Karena Waktu sudah menunjukkan pukul 20.00 waktu setempat, sudah saatnya bagi Wangchu untuk pamit. Ia berdiri dari tempatnya duduk sambil memberikan senyuman pada Bibi dan Paman. "Maaf sebelumnya, karena sudah malam tidak baik jika saya berlama-lama disini. Oleh karena itu izinkan saya untuk pamit Paman, Bibi, Nadia dan Tuan Mahendra." Ucap Wangchu.
"Lho.. bukannya Nak Wangchu mau menginap disini? Bibi sudah masak banyak makanan loh." Balas Ibu Yuliana dengan berat hati.
"Maaf Bi, besok saja saya akan kemari untuk mencicipi masakan Bibi. Tugas saya mengantar pesan Tuan Lu dan mengantar Nadia sudah selesai. Sisanya saya titip Nadia sampai keluarganya datang. Kalau begitu saya permisi." Kata Wangchu pamit pada semua orang.
"Baiklah Nak, kalau begitu behati-hatilah di jalan. Jika sudah sampai segera hubungi Bibi ya,"
"Baik Bi." Wangchu melihat ke arah Nadia dan tersenyum padanya. "Putri Nadia, aku pergi dulu dan selamat malam." Namun Wangchu hanya bisa mengatakannya dengan sangat lirih dan hanya terlihat mimik bibirnya yang bergerak mengatakan sesuatu.
Nadia yang sedikit tidak rela dengan Wangchu yang tiba-tiba pergi, hanya bisa mengantar kepergian Wangchu sampai depan rumah.
'Hati-hati di jalan dan terima kasih untuk hari ini karena mau menahan diri di depan semua orang dan tidak terpancing emosi karena Mahendra. Jika saja tadi kau tidak menahan diri, mungkin tidak akan berakhir baik seperti sekarang ini.'.
Nadia berbalik arah dengan tangan kanan menangkup menyentuh dadanya yang berdetak tak menentu. 'Wangchu, kau satu-satunya pria yang mengerti dan menelusuri kedalam perasaanku. Jika saja yang kau katakan benar. Bahwa takdir ada di tangan kita sendiri, mungkin aku takkan ragu untuk memilih pria sepertimu, meski kadang kau menyebalkan. Ah.. ada apa dengan perasaanku ini?.'
"Nadia, ada apa denganmu Nak?," tanya Ibu Yuliana dari kejauhan melihat Nadia sedang melamun.
"Bibi Yuliana, Mungkin Nadia sedikit lelah karena perjalanan jauh. Bibi bisa lanjutkan perkerjaan Bibi yang tertunda. Biar saya yang menemani Nadia disini."
"Benar juga itu Kak. Beri mereka ruang dan waktu untuk berdua. Lagi pula mereka juga sebentar lagi akan bertunangan.
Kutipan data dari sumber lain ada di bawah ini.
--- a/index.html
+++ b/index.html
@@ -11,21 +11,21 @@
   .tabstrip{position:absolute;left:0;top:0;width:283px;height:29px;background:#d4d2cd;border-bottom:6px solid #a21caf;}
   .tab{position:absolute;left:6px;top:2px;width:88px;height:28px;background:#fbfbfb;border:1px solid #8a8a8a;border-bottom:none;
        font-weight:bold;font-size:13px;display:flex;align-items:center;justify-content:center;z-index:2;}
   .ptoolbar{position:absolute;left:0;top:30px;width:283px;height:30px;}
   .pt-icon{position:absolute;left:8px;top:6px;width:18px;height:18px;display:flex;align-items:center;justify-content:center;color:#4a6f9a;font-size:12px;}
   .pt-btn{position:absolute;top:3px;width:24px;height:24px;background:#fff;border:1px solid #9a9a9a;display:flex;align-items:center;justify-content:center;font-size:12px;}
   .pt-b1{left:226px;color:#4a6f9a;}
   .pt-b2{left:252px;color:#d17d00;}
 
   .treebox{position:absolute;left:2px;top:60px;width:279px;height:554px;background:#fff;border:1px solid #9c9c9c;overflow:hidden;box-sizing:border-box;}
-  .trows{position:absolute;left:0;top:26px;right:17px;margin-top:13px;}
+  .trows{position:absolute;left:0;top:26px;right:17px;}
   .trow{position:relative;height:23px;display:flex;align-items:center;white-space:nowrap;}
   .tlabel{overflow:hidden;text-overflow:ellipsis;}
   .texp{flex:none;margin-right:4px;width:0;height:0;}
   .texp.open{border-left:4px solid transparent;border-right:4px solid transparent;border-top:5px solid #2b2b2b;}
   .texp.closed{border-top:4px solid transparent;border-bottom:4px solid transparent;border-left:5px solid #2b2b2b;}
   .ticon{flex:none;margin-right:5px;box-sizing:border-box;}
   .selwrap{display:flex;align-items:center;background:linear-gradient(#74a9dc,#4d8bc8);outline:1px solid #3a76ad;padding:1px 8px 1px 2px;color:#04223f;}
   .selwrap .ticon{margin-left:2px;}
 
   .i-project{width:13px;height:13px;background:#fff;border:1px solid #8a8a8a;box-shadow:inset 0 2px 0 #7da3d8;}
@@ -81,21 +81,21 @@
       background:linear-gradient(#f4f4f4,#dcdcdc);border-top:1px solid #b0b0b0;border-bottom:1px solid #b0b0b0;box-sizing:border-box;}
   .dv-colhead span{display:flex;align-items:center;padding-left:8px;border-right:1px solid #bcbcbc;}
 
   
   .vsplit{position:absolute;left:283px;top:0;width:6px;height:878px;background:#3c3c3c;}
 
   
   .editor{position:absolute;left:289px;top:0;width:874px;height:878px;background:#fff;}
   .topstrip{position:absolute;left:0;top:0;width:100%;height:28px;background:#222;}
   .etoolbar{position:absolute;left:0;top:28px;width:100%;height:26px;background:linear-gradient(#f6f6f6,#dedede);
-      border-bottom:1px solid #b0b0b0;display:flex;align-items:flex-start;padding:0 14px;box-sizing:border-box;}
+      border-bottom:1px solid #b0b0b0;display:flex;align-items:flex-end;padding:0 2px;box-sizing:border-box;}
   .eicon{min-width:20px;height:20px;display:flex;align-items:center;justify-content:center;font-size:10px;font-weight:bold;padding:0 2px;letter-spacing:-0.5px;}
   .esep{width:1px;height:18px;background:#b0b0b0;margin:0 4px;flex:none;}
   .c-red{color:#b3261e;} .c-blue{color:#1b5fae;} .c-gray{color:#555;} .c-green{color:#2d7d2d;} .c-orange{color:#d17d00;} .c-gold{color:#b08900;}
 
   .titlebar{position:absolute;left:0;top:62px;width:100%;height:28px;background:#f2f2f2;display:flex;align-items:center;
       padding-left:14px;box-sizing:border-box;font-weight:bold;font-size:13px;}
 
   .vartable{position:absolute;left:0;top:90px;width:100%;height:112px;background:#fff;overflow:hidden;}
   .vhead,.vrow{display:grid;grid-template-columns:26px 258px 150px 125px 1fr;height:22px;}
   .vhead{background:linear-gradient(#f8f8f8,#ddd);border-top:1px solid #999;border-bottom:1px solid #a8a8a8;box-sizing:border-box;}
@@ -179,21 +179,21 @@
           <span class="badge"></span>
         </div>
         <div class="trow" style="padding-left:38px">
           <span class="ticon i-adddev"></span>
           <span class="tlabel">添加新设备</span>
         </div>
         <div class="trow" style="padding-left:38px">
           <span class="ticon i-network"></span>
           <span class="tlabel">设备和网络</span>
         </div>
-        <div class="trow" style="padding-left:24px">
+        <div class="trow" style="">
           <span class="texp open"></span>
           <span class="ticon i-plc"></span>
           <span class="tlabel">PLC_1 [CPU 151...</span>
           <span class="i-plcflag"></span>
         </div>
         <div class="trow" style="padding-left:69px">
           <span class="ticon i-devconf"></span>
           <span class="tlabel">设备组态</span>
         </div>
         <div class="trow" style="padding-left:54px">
Kalau begitu aku juga akan pergi dulu. Mahendra, tolong temani Nadia sebentar yah.." kata Paman Tommy, ia membawa bingkisan tersebut keluar dari dalam, mungkin akan membawanya pulang untuk memberikan bingkisan tersebut kepada istrinya.
"Baiklah, Bibi akan masuk kedalam dulu. kalian bicaralah." Ibu Yuliana masuk dengan perasaan cemas melihat ekspresi kesedihan yang terlihat diwajah Nadia.
Kini tinggal Mahendra seorang diri yang masih di ruang tamu dengan Nadia yang melangkah dengan pikiran yang tidak pada tempatnya, membuat Mahendra yang masih di ruang tamu langsung mendekat kearah Nadia, alih-alih memberi perhatian ia ingin mendekap Nadia, tapi justru Nadia tepis begitu saja.
"Lepaskan tangan kotormu dariku brengsek!." Nadia menampik tangan Mahendra kasar,
Melihat sikap kasar Nadia justru semakin membuat Mahendra menggila, dengan senyum seringai ia mendekatkan dirinya tepat disamping wajah Nadia. "Nadia, ingatlah! Aku ini tunanganmu. Kau berani bermesraan dengan pria lain di hadapanku!. Kau pasti akan membayarnya MAHAL!." Ancam Mahendra lirih namun terdengar mengerikan bahkan membuat bulu kuduk Nadia merinding.